Шеллинг прекрасно осознает основное отличие своей концепции от пантеизма: «Согласно нашему изложению мир возникает посредством положенного Богом процесса, однако такого, в который сам Бог не вступает, т. к. он, напротив, остается вне мира как причина, возвышающаяся над той уже упоминавшейся триадой причин, как абсолютная причина»[210].

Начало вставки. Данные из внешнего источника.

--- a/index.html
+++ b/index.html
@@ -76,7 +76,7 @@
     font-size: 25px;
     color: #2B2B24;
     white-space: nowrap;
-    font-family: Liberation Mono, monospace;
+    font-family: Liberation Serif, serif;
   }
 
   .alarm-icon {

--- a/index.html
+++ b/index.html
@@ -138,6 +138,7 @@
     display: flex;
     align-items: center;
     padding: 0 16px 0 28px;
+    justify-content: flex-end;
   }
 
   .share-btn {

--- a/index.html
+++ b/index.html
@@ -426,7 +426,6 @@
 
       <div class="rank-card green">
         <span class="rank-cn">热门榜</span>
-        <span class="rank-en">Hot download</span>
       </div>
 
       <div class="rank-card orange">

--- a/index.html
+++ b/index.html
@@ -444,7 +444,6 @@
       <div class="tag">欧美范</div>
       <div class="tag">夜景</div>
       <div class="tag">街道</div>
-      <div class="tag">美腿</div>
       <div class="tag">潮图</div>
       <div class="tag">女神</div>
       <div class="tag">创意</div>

Шеллинг развивает это, постоянно приближаясь собственно к теме Софии:
«Богу нельзя приписывать никакого пути, не признавая за ним в то же время движения, т. е. исхождения, из Себя, или оттуда, где он находится изначально»[211]. Вот он главный парадокс: Богу нельзя (в соответствии с догматами монотеизма) приписывать пути (то есть изменения, исхождения), но нельзя и не признавать изменения и исхождения, т. к. мир есть, и — кроме Бога — другого начала и истока у него нет. Это исхождение/неисхождение Бога, его неподвижный путь из Себя, вовне Себя и намечен Софией. Шеллинг недвусмысленно к ней обращается в продолжение того же пассажа: «Так, особенно в одном месте, на котором я позднее остановлюсь более подробно, та potentia prima вводится самим за себя говорящим образом: « Господь (Иегова) имел меня в начале пути своего», т. е. antequam ex se ipso progrederetur, прежде чем он вышел из самого себя. Стало быть, таким образом можно было бы уяснить себе выхождение Бога из его первоначального бытия в другое бытие»[212].

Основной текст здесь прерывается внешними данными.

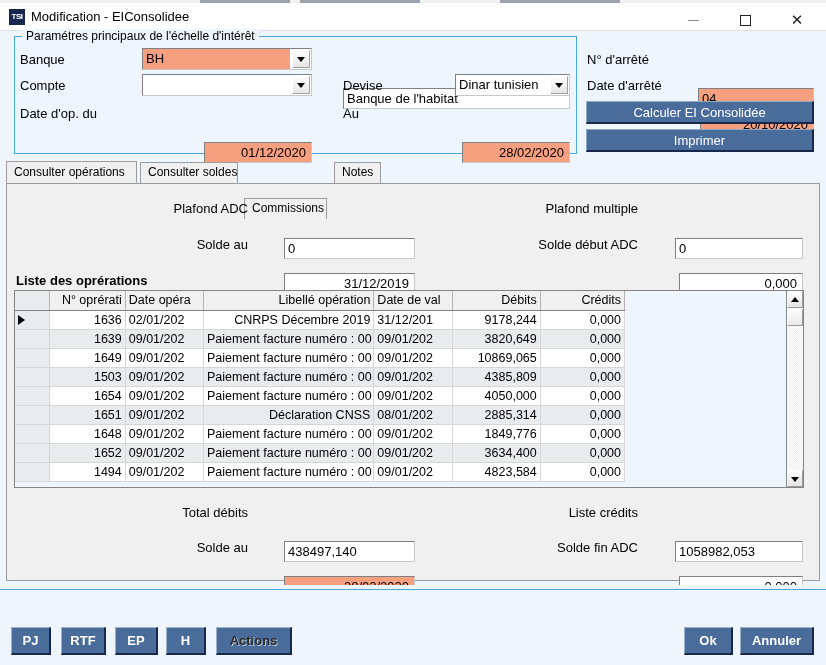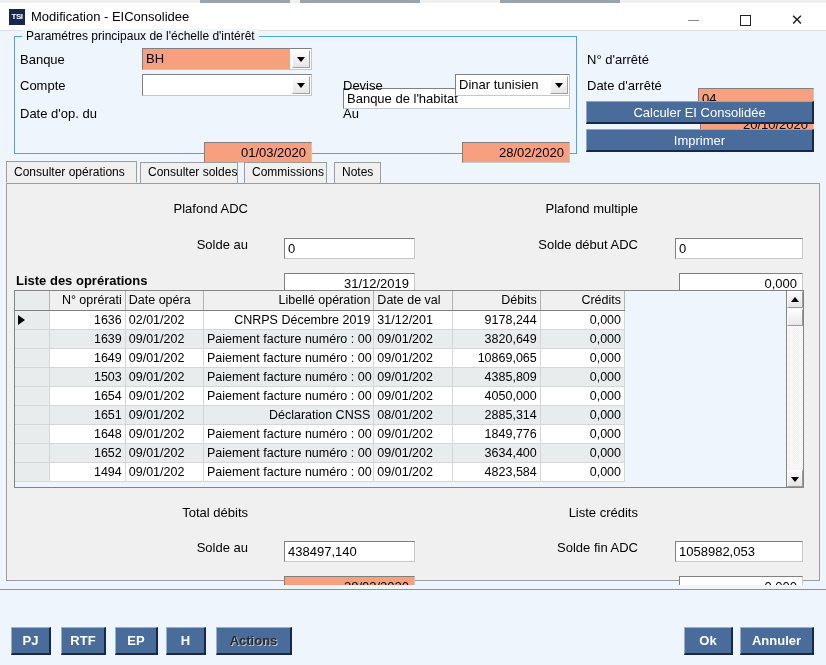--- a/index.html
+++ b/index.html
@@ -358,7 +358,7 @@
   </div>
 
   <div class="lbl" style="left:20px; top:106px;">Date d'op. du</div>
-  <div class="fld orange right" style="left:204px; top:102px; width:108px;">01/03/2020</div>
+  <div class="fld orange right" style="left:204px; top:102px; width:108px;">01/12/2020</div>
 
   <div class="lbl" style="left:343px; top:106px;">Au</div>
   <div class="fld orange right" style="left:462px; top:102px; width:108px;">28/02/2020</div>

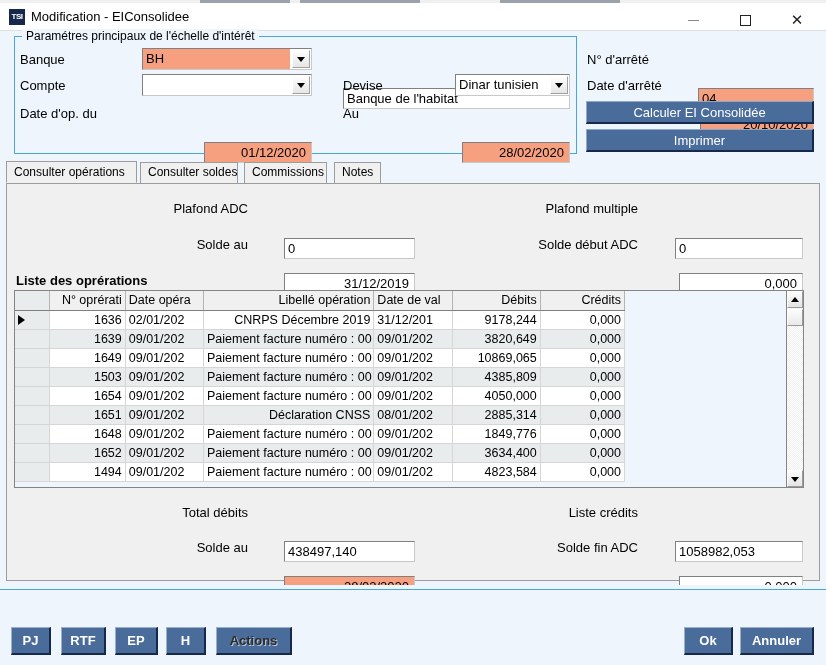--- a/index.html
+++ b/index.html
@@ -377,7 +377,7 @@
   <div class="tabstrip">
     <div class="tab active" style="left:0px; width:131px;">Consulter opérations</div>
     <div class="tab" style="left:134px; width:98px;">Consulter soldes</div>
-    <div class="tab" style="left:238px; width:83px;">Commissions</div>
+    <div class="tab" style="left:238px; width:83px;margin-top:36px;">Commissions</div>
     <div class="tab" style="left:328px; width:47px;">Notes</div>
   </div>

14-я лекция «Философии Откровения» посвящена теме Софии почти целиком. Начинает Шеллинг с базового утверждения: «Бог уже до мира есть Господь мира, а именно властен полагать его или не полагать»[213]. Это напрямую связано с тем, что Шеллинг называет корректной теорий творения: « Если же мы спросим, что, прежде всего, требуется для вразумительной теории творения, то одним основным моментом будет следующий: если мир является не как эманация одной только божественной природы, а как свободно положенное творение божьей воли, то, безусловно, необходимо, чтобы между по своей природе вечным бытием Бога и деянием, которым непосредственно положено напряжение потенций, а опосредованно — мир, было что-то в середине. Без такого промежуточного звена мир мог бы мыслиться лишь как непосредственная и потому необходимая эманация божественной сущности»[214]. «Что-то в середине» — это и есть София.